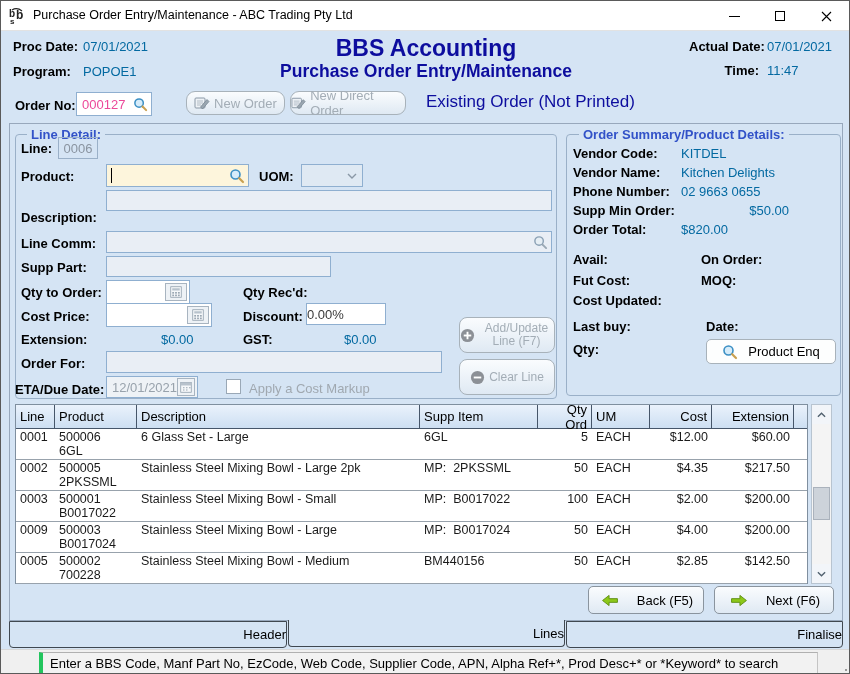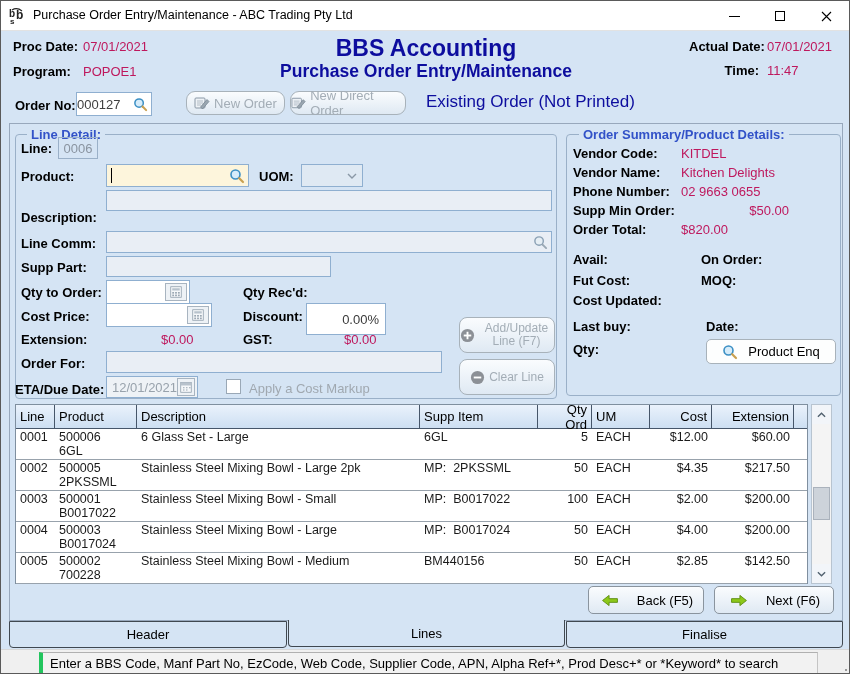--- a/index.html
+++ b/index.html
@@ -12,31 +12,31 @@
   
   .titlebar { position:absolute; left:0; top:0; width:100%; height:30px; background:#ffffff;
               border-bottom:1px solid #e2e2e2; }
   .titlebar .title { position:absolute; left:32px; top:7px; font-size:12.5px; color:#000; }
   .appicon { position:absolute; left:8px; top:6px; width:18px; height:18px; }
   .wbtn { position:absolute; top:0; width:46px; height:30px; display:flex; align-items:center;
           justify-content:center; }
 
   
   .lbl  { font-weight:bold; font-size:13px; color:#000; white-space:nowrap; }
-  .val  { font-size:13px; color:#be185d; white-space:nowrap; }
+  .val  { font-size:13px; color:#0369a1; white-space:nowrap; }
   .h-main { font-size:23px; font-weight:bold; color:#0d0d9e; text-align:center; }
   .h-sub  { font-size:17.5px; font-weight:bold; color:#0d0d9e; text-align:center; }
   .order-status { font-size:17px; color:#0d0d9e; }
 
   
   .inp { background:#fff; border:1px solid #8fafd0; font-size:13px; display:flex;
          align-items:center; }
   .inp.gray { background:#e9eef5; }
   .inp.cream { background:#fdf5dc; }
-  .ghost-text { color:#404040; font-size:13px; }
+  .ghost-text { color:#ec4899; font-size:13px; padding-left:5px; }
   .caret { width:1px; height:15px; background:#000; margin-left:4px; }
   .btn { border:1px solid #a8b2ba; border-radius:9px; background:linear-gradient(#fafcfe,#dfe9f3);
          display:flex; align-items:center; justify-content:center; font-size:13px; color:#000; }
   .btn.disabled { color:#a3adb6; }
   .grp { position:absolute; border:1px solid #9ab0c8; border-radius:4px; }
   .legend { position:absolute; background:#d5e4f4; padding:0 4px; font-size:13px; font-weight:bold;
             color:#3252c8; white-space:nowrap; }
   .mini-ico-btn { width:22px; height:18px; border:1px solid #a8b4c0; background:#eef2f6;
                   display:flex; align-items:center; justify-content:center; margin-left:auto; margin-right:2px;}
   .chk { width:15px; height:15px; background:#fff; border:1px solid #9aa8b6; }
@@ -61,21 +61,21 @@
   .sbar { position:absolute; left:810px; top:403px; width:21px; height:180px; background:#f4f4f4;
           border:1px solid #b8c4d0; }
   .sbtn { position:absolute; left:0; width:19px; height:19px; background:#f2f5f9;
           display:flex; align-items:center; justify-content:center; }
   .sthumb { position:absolute; left:1px; top:82px; width:17px; height:33px; background:#cdd3da;
             border:1px solid #aab2bc; }
 
   
   .tab { position:absolute; height:27px; background:#d5e4f4; border:1px solid #404850;
          border-bottom-left-radius:4px; border-bottom-right-radius:4px; display:flex;
-         align-items:center; justify-content:center; font-size:13px; color:#000; }
+         align-items:center; justify-content:flex-end; font-size:13px; color:#000; }
   .tab.active { border-top:none; height:27px; }
 
   
   .statusbar { position:absolute; left:0; top:648px; width:850px; height:26px; background:#f0f0f0;
                border-top:1px solid #d8d8d8; }
   .status-panel { position:absolute; left:38px; top:2px; width:779px; height:22px;
                   border-top:1px solid #b0b0b0; border-left:4px solid #22c55e;
                   border-right:1px solid #c4c4c4; background:#f2f2f2; display:flex; align-items:center; }
   .status-panel span { font-size:13px; color:#000; padding-left:7px; white-space:nowrap; }
   .grip { position:absolute; right:4px; bottom:4px; width:10px; height:10px;
@@ -238,21 +238,21 @@
             <rect x="6.8" y="8" width="2.4" height="2.2"></rect>
             <rect x="10.6" y="8" width="2.4" height="2.2"></rect>
             <rect x="3" y="11.4" width="2.4" height="2.2"></rect>
             <rect x="6.8" y="11.4" width="2.4" height="2.2"></rect>
             <rect x="10.6" y="11.4" width="2.4" height="2.2"></rect>
           </g>
         </svg>
     </span>
   </div>
   <span class="abs lbl" style="left:242px; top:308px;">Discount:</span>
-  <div class="abs inp" style="left:305px; top:302px; width:80px; height:32px; justify-content:flex-end;">
+  <div class="abs inp" style="left:305px; top:302px; width:80px; height:22px; ">
     <span style="padding-right:6px; color:#3a3a3a;">0.00%</span>
   </div>
 
   <span class="abs lbl" style="left:20px; top:331px;">Extension:</span>
   <span class="abs val" style="left:160px; top:331px;">$0.00</span>
   <span class="abs lbl" style="left:242px; top:331px;">GST:</span>
   <span class="abs val" style="left:343px; top:331px;">$0.00</span>
 
   <span class="abs lbl" style="left:20px; top:355px;">Order For:</span>
   <div class="abs inp gray" style="left:105px; top:350px; width:336px; height:22px;">
@@ -367,21 +367,21 @@
           <span style="display:block">B0017022</span>
         </div>
       <div class="cell c-desc">Stainless Steel Mixing Bowl - Small</div>
       <div class="cell c-supp">MP:  B0017022</div>
       <div class="cell c-qty">100</div>
       <div class="cell c-um">EACH</div>
       <div class="cell c-cost">$2.00</div>
       <div class="cell c-ext">$200.00</div>
     </div>
     <div class="trow">
-      <div class="cell c-line">0004</div>
+      <div class="cell c-line">0009</div>
       <div class="cell c-prod">
           <span style="display:block">500003</span>
           <span style="display:block">B0017024</span>
         </div>
       <div class="cell c-desc">Stainless Steel Mixing Bowl - Large</div>
       <div class="cell c-supp">MP:  B0017024</div>
       <div class="cell c-qty">50</div>
       <div class="cell c-um">EACH</div>
       <div class="cell c-cost">$4.00</div>
       <div class="cell c-ext">$200.00</div>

────────────────────

### WHAT THE EXERCISE ASKS
Your response should be made up of the lines in the data that contain the word "text".

### TASK RESULT
   .h-main { font-size:23px; font-weight:bold; color:#0d0d9e; text-align:center; }
   .h-sub  { font-size:17.5px; font-weight:bold; color:#0d0d9e; text-align:center; }
-  .ghost-text { color:#404040; font-size:13px; }
+  .ghost-text { color:#ec4899; font-size:13px; padding-left:5px; }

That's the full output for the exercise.